**Directions**
After locating the line that contains "-> <div> <span>20以內的減法</span>" in the records below, write out exactly that line and each line after it through the one that contains "10px -> 13px", and nothing else.

————————

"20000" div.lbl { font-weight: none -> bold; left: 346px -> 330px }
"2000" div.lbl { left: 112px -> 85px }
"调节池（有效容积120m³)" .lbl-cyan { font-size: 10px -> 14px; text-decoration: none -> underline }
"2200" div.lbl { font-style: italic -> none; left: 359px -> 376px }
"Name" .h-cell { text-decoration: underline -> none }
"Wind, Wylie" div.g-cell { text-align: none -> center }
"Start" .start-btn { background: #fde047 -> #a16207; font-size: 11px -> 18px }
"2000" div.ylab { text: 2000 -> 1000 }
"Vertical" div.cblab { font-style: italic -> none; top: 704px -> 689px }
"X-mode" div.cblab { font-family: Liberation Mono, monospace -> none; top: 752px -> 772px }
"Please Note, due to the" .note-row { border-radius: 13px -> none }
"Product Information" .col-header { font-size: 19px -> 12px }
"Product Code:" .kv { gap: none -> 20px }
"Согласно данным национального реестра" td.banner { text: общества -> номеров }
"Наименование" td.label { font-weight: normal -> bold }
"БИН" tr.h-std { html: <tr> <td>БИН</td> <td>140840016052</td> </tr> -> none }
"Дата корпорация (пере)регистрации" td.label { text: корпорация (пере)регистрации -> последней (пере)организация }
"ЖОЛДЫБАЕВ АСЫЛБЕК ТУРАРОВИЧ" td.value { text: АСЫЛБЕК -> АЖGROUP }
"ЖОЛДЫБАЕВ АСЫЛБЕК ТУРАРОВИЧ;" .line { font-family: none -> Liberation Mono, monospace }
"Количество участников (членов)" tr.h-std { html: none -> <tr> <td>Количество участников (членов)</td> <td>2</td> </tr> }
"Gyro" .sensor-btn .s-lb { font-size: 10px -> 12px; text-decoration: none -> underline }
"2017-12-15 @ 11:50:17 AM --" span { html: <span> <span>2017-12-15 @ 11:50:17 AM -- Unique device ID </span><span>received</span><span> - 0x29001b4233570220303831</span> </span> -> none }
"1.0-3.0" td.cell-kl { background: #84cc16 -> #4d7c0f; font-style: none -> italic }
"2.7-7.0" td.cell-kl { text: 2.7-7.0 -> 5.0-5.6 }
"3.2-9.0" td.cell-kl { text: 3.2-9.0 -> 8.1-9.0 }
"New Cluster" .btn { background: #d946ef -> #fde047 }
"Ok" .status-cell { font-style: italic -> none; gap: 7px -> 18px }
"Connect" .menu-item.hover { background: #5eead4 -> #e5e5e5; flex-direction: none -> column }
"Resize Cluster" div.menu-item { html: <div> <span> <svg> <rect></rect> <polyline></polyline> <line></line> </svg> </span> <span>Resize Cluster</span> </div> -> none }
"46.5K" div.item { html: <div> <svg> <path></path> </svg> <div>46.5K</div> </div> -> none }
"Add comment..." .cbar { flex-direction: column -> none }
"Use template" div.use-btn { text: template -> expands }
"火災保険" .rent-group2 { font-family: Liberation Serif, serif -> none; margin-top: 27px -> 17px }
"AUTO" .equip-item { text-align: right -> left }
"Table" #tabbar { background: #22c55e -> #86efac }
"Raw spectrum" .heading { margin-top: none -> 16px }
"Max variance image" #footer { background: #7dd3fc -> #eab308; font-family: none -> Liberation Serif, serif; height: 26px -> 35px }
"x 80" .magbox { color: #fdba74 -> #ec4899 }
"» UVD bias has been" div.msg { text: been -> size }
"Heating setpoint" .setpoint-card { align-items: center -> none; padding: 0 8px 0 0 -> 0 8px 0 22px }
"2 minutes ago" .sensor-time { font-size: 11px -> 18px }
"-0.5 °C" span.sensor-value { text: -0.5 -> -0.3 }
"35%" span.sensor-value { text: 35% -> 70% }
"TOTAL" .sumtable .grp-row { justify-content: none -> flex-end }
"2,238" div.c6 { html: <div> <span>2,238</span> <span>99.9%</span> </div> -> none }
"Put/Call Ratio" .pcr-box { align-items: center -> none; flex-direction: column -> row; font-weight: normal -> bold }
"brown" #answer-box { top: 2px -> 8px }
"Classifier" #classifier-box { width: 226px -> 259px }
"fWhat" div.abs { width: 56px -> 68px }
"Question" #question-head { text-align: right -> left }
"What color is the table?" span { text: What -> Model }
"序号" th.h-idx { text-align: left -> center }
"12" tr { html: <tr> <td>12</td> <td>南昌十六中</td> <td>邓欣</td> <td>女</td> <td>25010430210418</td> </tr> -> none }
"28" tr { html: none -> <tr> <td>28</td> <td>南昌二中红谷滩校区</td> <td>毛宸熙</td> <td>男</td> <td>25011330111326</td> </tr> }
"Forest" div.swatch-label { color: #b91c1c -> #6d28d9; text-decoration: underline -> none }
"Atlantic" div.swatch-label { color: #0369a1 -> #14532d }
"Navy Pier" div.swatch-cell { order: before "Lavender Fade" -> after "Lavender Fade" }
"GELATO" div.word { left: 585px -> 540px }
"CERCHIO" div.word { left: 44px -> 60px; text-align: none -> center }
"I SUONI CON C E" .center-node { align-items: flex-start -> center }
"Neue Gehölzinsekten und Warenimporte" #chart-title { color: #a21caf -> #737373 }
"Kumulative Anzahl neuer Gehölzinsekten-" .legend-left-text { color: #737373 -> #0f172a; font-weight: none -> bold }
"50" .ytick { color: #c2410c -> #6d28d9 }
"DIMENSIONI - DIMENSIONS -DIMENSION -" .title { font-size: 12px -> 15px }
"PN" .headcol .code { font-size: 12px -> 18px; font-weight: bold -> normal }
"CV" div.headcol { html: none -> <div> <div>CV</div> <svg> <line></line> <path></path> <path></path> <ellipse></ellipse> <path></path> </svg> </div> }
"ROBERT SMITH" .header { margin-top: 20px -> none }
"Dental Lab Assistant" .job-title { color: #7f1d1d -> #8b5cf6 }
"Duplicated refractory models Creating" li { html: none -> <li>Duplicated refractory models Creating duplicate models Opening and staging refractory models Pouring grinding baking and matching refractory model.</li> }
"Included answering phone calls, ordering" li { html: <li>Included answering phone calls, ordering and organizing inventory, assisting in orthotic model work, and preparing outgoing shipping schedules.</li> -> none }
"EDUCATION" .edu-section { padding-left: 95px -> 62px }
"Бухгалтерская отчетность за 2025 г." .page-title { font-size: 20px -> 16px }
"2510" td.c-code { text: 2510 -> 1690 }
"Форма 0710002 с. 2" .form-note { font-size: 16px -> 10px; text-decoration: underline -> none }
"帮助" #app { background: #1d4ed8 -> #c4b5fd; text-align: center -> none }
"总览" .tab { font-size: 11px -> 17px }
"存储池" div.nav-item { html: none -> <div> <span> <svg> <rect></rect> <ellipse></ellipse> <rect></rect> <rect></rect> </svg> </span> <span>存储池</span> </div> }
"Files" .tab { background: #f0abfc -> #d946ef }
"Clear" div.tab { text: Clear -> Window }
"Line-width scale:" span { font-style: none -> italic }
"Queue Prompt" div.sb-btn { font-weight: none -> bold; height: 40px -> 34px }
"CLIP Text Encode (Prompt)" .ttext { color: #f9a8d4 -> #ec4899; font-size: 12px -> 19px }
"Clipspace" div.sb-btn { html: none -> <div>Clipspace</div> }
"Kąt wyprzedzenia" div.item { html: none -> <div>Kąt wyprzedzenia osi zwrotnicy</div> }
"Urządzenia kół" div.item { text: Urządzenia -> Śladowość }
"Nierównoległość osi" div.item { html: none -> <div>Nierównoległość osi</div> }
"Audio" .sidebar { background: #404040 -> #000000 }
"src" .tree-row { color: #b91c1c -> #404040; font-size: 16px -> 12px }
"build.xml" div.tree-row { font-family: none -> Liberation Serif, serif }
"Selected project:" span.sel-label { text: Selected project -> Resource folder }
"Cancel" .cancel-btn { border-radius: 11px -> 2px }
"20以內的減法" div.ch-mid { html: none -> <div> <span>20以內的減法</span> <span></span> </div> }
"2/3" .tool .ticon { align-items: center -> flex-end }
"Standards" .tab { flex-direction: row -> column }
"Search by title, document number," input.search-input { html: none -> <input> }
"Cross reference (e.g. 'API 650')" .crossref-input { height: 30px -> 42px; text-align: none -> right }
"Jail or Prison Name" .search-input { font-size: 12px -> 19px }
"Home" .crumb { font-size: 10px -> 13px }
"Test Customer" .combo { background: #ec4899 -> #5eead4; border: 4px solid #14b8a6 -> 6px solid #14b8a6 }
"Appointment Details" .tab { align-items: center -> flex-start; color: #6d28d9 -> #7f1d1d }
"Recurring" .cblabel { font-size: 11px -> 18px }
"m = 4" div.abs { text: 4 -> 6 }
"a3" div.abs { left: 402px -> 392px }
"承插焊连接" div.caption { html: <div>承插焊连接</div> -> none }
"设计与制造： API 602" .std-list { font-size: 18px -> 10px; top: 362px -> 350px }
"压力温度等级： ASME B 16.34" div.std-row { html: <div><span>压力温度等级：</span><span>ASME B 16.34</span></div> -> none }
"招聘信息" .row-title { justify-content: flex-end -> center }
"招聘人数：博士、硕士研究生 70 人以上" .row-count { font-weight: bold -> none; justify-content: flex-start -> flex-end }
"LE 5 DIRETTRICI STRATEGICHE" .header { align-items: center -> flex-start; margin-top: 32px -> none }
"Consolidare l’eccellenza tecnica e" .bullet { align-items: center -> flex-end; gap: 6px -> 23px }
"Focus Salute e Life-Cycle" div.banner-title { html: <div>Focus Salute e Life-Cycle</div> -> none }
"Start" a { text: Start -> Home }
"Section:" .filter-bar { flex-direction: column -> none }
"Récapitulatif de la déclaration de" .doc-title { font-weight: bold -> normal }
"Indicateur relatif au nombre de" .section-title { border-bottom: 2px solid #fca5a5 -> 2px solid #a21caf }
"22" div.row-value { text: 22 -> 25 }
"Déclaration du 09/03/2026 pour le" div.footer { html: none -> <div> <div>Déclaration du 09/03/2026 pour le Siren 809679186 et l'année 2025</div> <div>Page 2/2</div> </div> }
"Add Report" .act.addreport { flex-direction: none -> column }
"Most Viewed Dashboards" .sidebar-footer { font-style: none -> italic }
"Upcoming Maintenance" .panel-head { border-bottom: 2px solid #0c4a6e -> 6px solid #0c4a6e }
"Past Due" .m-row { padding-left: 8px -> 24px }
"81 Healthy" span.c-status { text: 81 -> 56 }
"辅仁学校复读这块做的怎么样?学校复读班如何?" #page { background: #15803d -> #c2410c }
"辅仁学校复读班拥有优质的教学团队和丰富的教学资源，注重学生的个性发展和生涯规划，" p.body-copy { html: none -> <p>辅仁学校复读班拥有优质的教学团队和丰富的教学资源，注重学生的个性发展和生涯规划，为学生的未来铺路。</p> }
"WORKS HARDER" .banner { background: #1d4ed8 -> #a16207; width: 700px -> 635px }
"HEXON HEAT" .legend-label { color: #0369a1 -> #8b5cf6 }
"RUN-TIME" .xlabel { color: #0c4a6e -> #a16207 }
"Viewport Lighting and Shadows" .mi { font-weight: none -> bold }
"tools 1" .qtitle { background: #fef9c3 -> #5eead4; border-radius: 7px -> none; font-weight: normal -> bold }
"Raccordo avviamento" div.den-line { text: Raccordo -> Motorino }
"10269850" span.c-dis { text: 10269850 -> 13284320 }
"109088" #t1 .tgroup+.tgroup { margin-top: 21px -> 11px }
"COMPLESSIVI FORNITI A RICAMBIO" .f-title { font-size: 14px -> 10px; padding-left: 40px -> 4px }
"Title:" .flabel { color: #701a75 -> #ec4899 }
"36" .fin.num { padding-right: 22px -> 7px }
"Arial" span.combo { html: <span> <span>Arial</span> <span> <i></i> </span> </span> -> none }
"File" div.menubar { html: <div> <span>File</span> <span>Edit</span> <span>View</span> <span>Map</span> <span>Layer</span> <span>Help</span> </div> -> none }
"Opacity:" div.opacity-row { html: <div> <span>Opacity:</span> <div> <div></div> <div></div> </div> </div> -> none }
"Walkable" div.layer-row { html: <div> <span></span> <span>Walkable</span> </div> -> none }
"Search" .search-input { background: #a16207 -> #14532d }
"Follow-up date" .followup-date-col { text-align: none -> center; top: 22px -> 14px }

————————

**Answer to this exercise**
"20以內的減法" div.ch-mid { html: none -> <div> <span>20以內的減法</span> <span></span> </div> }
"2/3" .tool .ticon { align-items: center -> flex-end }
"Standards" .tab { flex-direction: row -> column }
"Search by title, document number," input.search-input { html: none -> <input> }
"Cross reference (e.g. 'API 650')" .crossref-input { height: 30px -> 42px; text-align: none -> right }
"Jail or Prison Name" .search-input { font-size: 12px -> 19px }
"Home" .crumb { font-size: 10px -> 13px }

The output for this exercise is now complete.